Segment Open

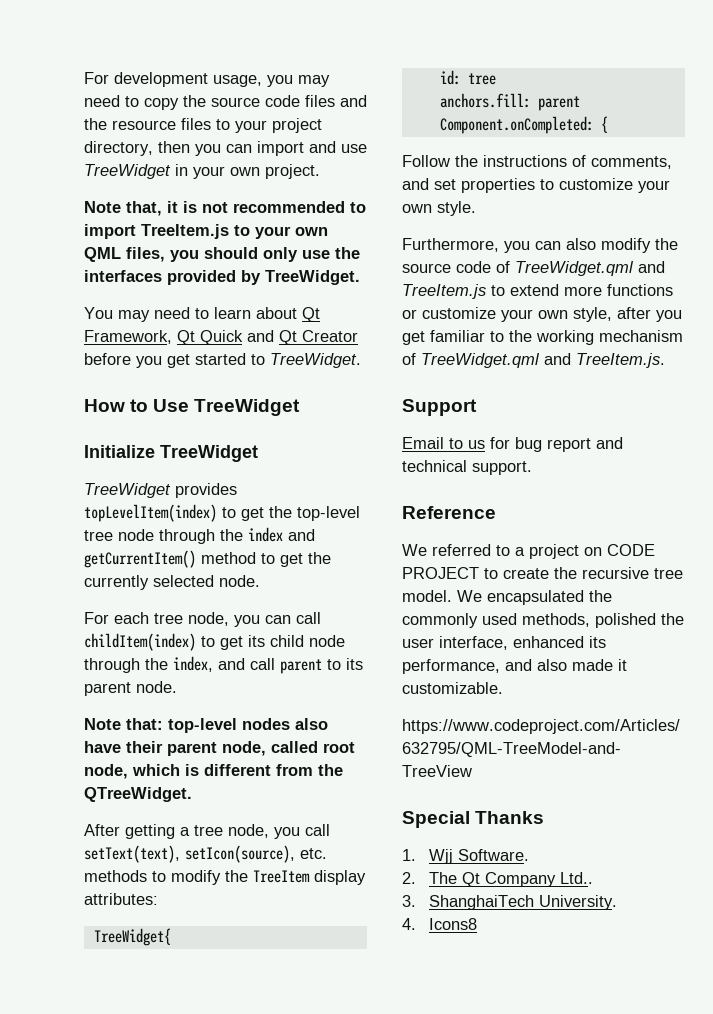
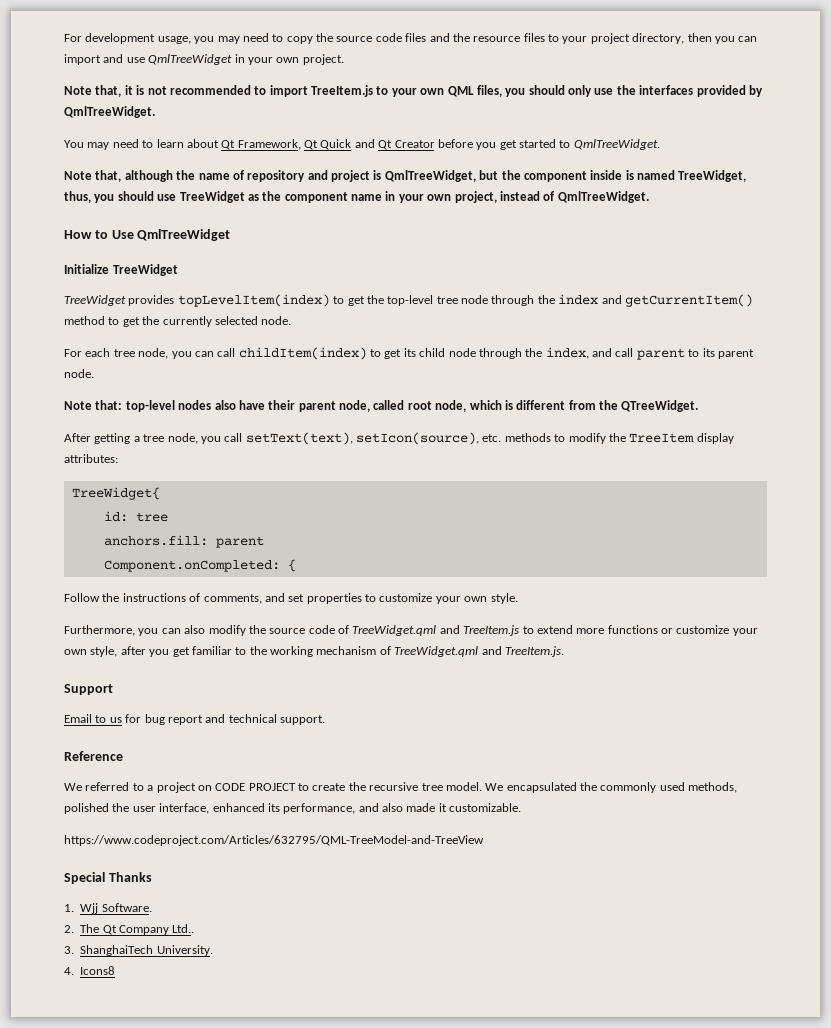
[84,164,171,179] TreeWidget -> [148,54,233,65] QmlTreeWidget
[265,270,360,285] TreeWidget. -> [64,106,155,118] QmlTreeWidget.
[270,353,361,368] TreeWidget. -> [573,139,660,150] [64,170,747,182] [64,191,649,203] QmlTreeWidget. // Note that, although the name of repository and project is QmlTreeWidget, but the component inside is named TreeWidget, thus, you should use TreeWidget as the component name in your own project, instead of QmlTreeWidget.
[194,399,301,416] TreeWidget -> [137,229,231,241] QmlTreeWidget

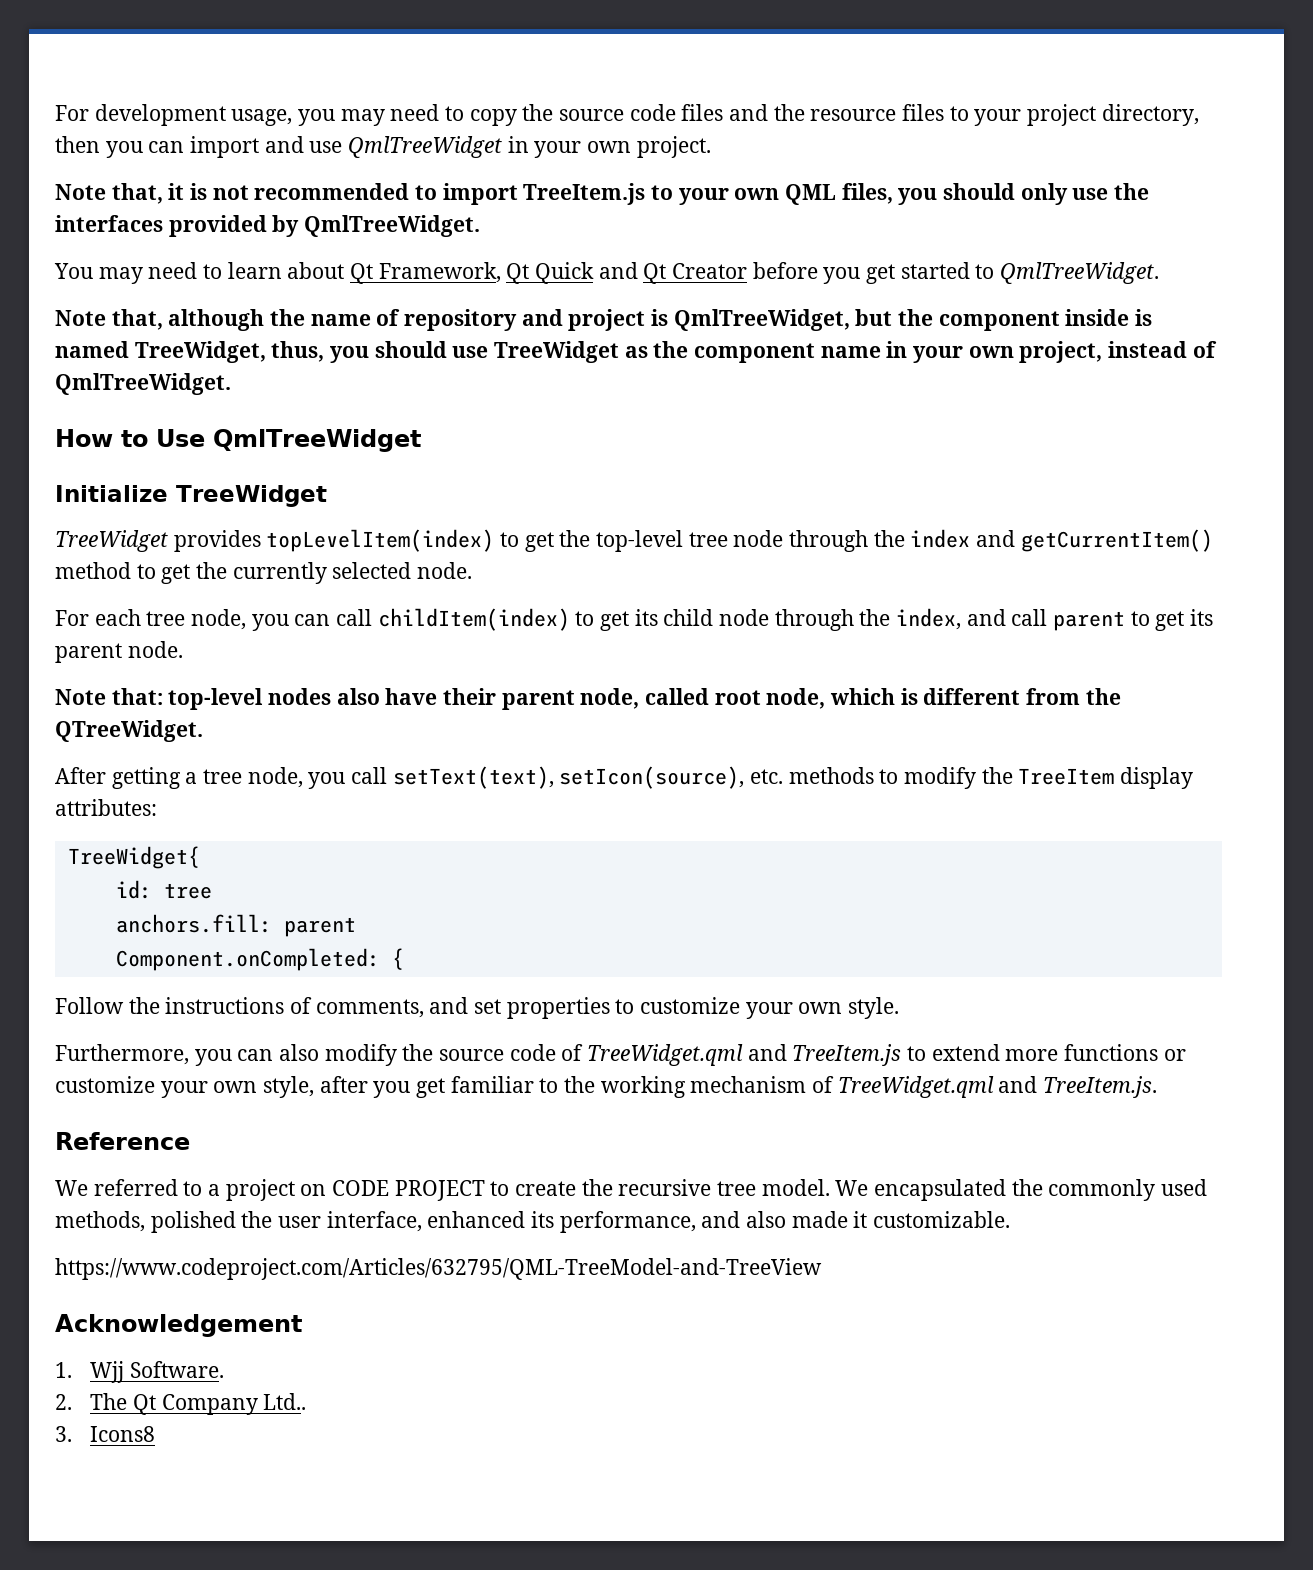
(700, 353) none -> [1155,611,1185,631] get
[64,684,113,695] [64,714,325,725] // Support // Email to us for bug report and technical support. -> (1158, 1087) none
[64,872,152,884] Special Thanks -> [55,1314,302,1337] Acknowledgement
[80,945,213,956] [64,967,74,975] ShanghaiTech University. // 4. -> (72, 1434) none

Segment Closed

=== Task objective ===
When a line in the data above contains the string "none", copy that line.

=== The answer ===
(700, 353) none -> [1155,611,1185,631] get
[64,684,113,695] [64,714,325,725] // Support // Email to us for bug report and technical support. -> (1158, 1087) none
[80,945,213,956] [64,967,74,975] ShanghaiTech University. // 4. -> (72, 1434) none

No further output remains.